Ri do comentário, mas realmente me aninou saber que seria em um lugar menos artificial e fechado que os bares e baladas dos centros urbanos.

- Tudo bem, eu...

- Eu sei que você vai, querida! Só tira essa roupa de trabalho, toma um banho quente e coloca algo sensacional, pois o vocalista e esplêndido.

Ainda rindo, desliguei a ligação. Parando para pensar, já fazia uns anos até desde que eu tive relações com alguém, depois da Pandemia, nem sei se tenho noção do que é e de como flertar ou até mesmo transar, mas eu não poderia me permitir pensar muito sobre, pois isso me faria deitar e dormir até domingo então fiz o que sabia que me acalmaria: aumentei o som, que agora já tocava Nina Simone e liguei o motor.

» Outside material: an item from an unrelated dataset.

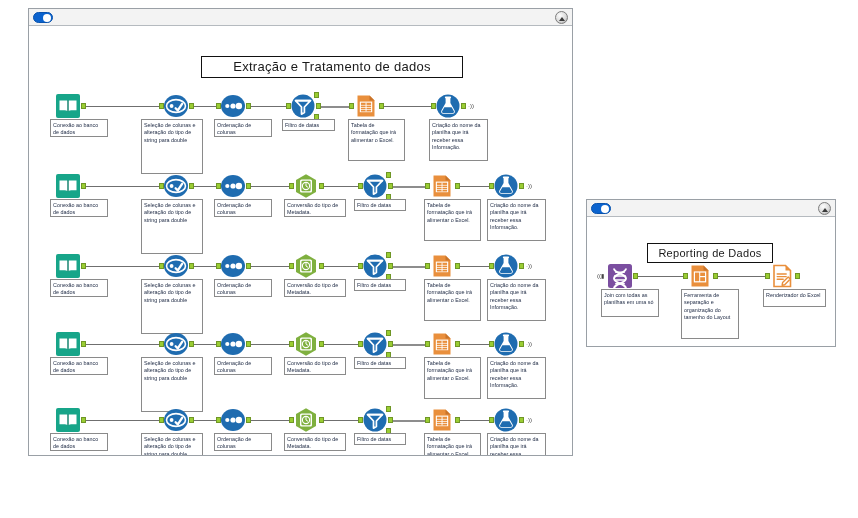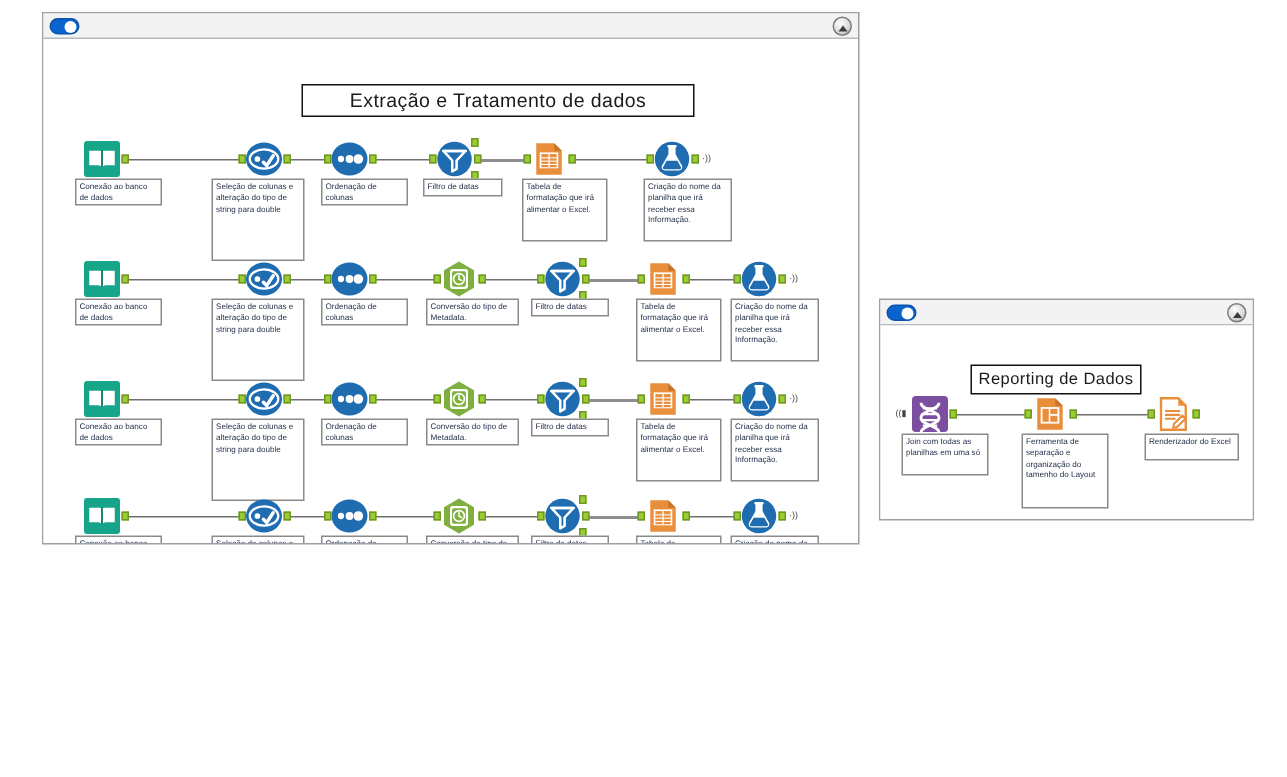"Extração e Tratamento de dados" div.container-window { height: 355px -> 448px }
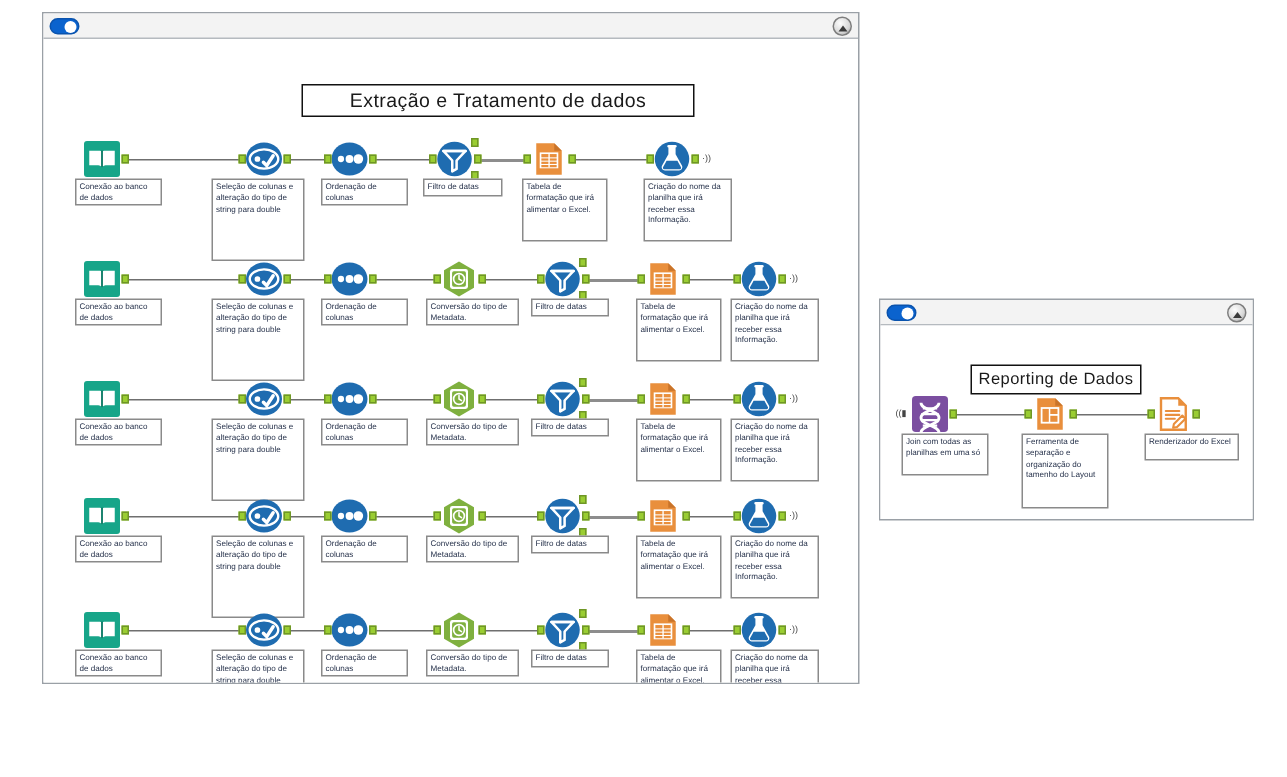"Reporting de Dados" div.title-box { width: 114px -> 126px }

Eu nunca entendi nada de carro, nem mesmo cuido muito bem do meu amado jeep, mas dirigir, me conectar com ele, guiar e manusear sob o som da música misturada com o motor era meu bálsamo, ocupava minha mente, espantava todas as paranoias, crises e anseios, me deixava numa margem distante da realidade, mesmo no trânsito, era apaziguador ouvir música e seguir os comandos básicos da direção.

Quando percebi, estava em casa. Alugava um espaço pequeno, mas com quintal, próximo da minha família e do trabalho, mas ainda assim, silencioso e isolado. Desligo o carro e assim que desço do carro, sou recebida por Gamora, que pula e quase derruba nós duas com seu tamanho, poderia ser quase um pônei, não um cão. Acaricio ela por todo trajeto até dentro de casa, entramos juntas, enquanto eu me despia e me jogo na cama enquanto ela se deita aos pés.

Acordo com uma gritaria vindo do portão, deixando-me alerta até reconhecer o que estava acontecendo.

- Mad, sua vaca! Era para você estar pronta e ir me pegar na estação, como sempre, porra! – Marina esbraveja em meio aos latidos de Gamora.